Itemized modification records

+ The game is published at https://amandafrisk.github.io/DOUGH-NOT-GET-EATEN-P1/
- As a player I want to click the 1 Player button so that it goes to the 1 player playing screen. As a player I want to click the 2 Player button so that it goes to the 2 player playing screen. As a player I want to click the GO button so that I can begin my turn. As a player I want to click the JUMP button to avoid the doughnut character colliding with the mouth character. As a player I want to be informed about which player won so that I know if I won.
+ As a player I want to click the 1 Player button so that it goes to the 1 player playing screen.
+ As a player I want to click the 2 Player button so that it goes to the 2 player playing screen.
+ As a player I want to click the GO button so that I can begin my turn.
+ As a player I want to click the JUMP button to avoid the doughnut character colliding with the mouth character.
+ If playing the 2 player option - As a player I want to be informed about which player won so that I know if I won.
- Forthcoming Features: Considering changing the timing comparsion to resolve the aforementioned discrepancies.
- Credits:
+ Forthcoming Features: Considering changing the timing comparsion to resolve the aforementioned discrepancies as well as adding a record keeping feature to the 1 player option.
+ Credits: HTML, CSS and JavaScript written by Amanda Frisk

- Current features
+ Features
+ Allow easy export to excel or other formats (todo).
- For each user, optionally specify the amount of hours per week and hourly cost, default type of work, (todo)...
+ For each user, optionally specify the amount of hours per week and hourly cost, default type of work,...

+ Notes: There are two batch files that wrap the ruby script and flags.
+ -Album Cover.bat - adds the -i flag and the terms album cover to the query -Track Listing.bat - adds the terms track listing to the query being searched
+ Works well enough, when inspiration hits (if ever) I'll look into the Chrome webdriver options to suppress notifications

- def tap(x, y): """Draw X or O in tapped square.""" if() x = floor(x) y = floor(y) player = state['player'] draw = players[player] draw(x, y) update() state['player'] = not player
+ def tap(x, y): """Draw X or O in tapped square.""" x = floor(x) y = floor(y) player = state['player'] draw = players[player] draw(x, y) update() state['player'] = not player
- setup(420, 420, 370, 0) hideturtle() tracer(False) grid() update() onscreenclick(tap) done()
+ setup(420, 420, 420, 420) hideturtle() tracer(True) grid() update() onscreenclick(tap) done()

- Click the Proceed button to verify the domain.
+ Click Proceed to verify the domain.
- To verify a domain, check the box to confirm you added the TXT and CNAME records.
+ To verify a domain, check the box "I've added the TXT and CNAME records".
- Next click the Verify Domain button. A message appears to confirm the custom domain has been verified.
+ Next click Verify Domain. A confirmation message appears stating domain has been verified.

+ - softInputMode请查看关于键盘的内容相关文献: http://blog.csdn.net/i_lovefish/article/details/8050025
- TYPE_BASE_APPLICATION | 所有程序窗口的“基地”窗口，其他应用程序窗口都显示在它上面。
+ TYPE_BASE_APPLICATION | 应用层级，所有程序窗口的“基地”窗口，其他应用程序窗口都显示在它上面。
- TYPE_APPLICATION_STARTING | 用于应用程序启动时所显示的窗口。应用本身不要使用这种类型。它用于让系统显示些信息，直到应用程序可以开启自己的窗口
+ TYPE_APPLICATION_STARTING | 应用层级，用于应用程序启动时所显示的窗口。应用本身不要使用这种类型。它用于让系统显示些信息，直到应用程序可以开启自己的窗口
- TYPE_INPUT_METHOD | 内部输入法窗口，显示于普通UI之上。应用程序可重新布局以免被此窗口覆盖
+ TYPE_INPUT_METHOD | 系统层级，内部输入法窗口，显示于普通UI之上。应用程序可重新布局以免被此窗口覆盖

EXERCISE:
Each line above should be copied exactly, with no line missing.

RESPONSE TO THE TASK:
+ The game is published at https://amandafrisk.github.io/DOUGH-NOT-GET-EATEN-P1/
- As a player I want to click the 1 Player button so that it goes to the 1 player playing screen. As a player I want to click the 2 Player button so that it goes to the 2 player playing screen. As a player I want to click the GO button so that I can begin my turn. As a player I want to click the JUMP button to avoid the doughnut character colliding with the mouth character. As a player I want to be informed about which player won so that I know if I won.
+ As a player I want to click the 1 Player button so that it goes to the 1 player playing screen.
+ As a player I want to click the 2 Player button so that it goes to the 2 player playing screen.
+ As a player I want to click the GO button so that I can begin my turn.
+ As a player I want to click the JUMP button to avoid the doughnut character colliding with the mouth character.
+ If playing the 2 player option - As a player I want to be informed about which player won so that I know if I won.
- Forthcoming Features: Considering changing the timing comparsion to resolve the aforementioned discrepancies.
- Credits:
+ Forthcoming Features: Considering changing the timing comparsion to resolve the aforementioned discrepancies as well as adding a record keeping feature to the 1 player option.
+ Credits: HTML, CSS and JavaScript written by Amanda Frisk

- Current features
+ Features
+ Allow easy export to excel or other formats (todo).
- For each user, optionally specify the amount of hours per week and hourly cost, default type of work, (todo)...
+ For each user, optionally specify the amount of hours per week and hourly cost, default type of work,...

+ Notes: There are two batch files that wrap the ruby script and flags.
+ -Album Cover.bat - adds the -i flag and the terms album cover to the query -Track Listing.bat - adds the terms track listing to the query being searched
+ Works well enough, when inspiration hits (if ever) I'll look into the Chrome webdriver options to suppress notifications

- def tap(x, y): """Draw X or O in tapped square.""" if() x = floor(x) y = floor(y) player = state['player'] draw = players[player] draw(x, y) update() state['player'] = not player
+ def tap(x, y): """Draw X or O in tapped square.""" x = floor(x) y = floor(y) player = state['player'] draw = players[player] draw(x, y) update() state['player'] = not player
- setup(420, 420, 370, 0) hideturtle() tracer(False) grid() update() onscreenclick(tap) done()
+ setup(420, 420, 420, 420) hideturtle() tracer(True) grid() update() onscreenclick(tap) done()

- Click the Proceed button to verify the domain.
+ Click Proceed to verify the domain.
- To verify a domain, check the box to confirm you added the TXT and CNAME records.
+ To verify a domain, check the box "I've added the TXT and CNAME records".
- Next click the Verify Domain button. A message appears to confirm the custom domain has been verified.
+ Next click Verify Domain. A confirmation message appears stating domain has been verified.

+ - softInputMode请查看关于键盘的内容相关文献: http://blog.csdn.net/i_lovefish/article/details/8050025
- TYPE_BASE_APPLICATION | 所有程序窗口的“基地”窗口，其他应用程序窗口都显示在它上面。
+ TYPE_BASE_APPLICATION | 应用层级，所有程序窗口的“基地”窗口，其他应用程序窗口都显示在它上面。
- TYPE_APPLICATION_STARTING | 用于应用程序启动时所显示的窗口。应用本身不要使用这种类型。它用于让系统显示些信息，直到应用程序可以开启自己的窗口
+ TYPE_APPLICATION_STARTING | 应用层级，用于应用程序启动时所显示的窗口。应用本身不要使用这种类型。它用于让系统显示些信息，直到应用程序可以开启自己的窗口
- TYPE_INPUT_METHOD | 内部输入法窗口，显示于普通UI之上。应用程序可重新布局以免被此窗口覆盖
+ TYPE_INPUT_METHOD | 系统层级，内部输入法窗口，显示于普通UI之上。应用程序可重新布局以免被此窗口覆盖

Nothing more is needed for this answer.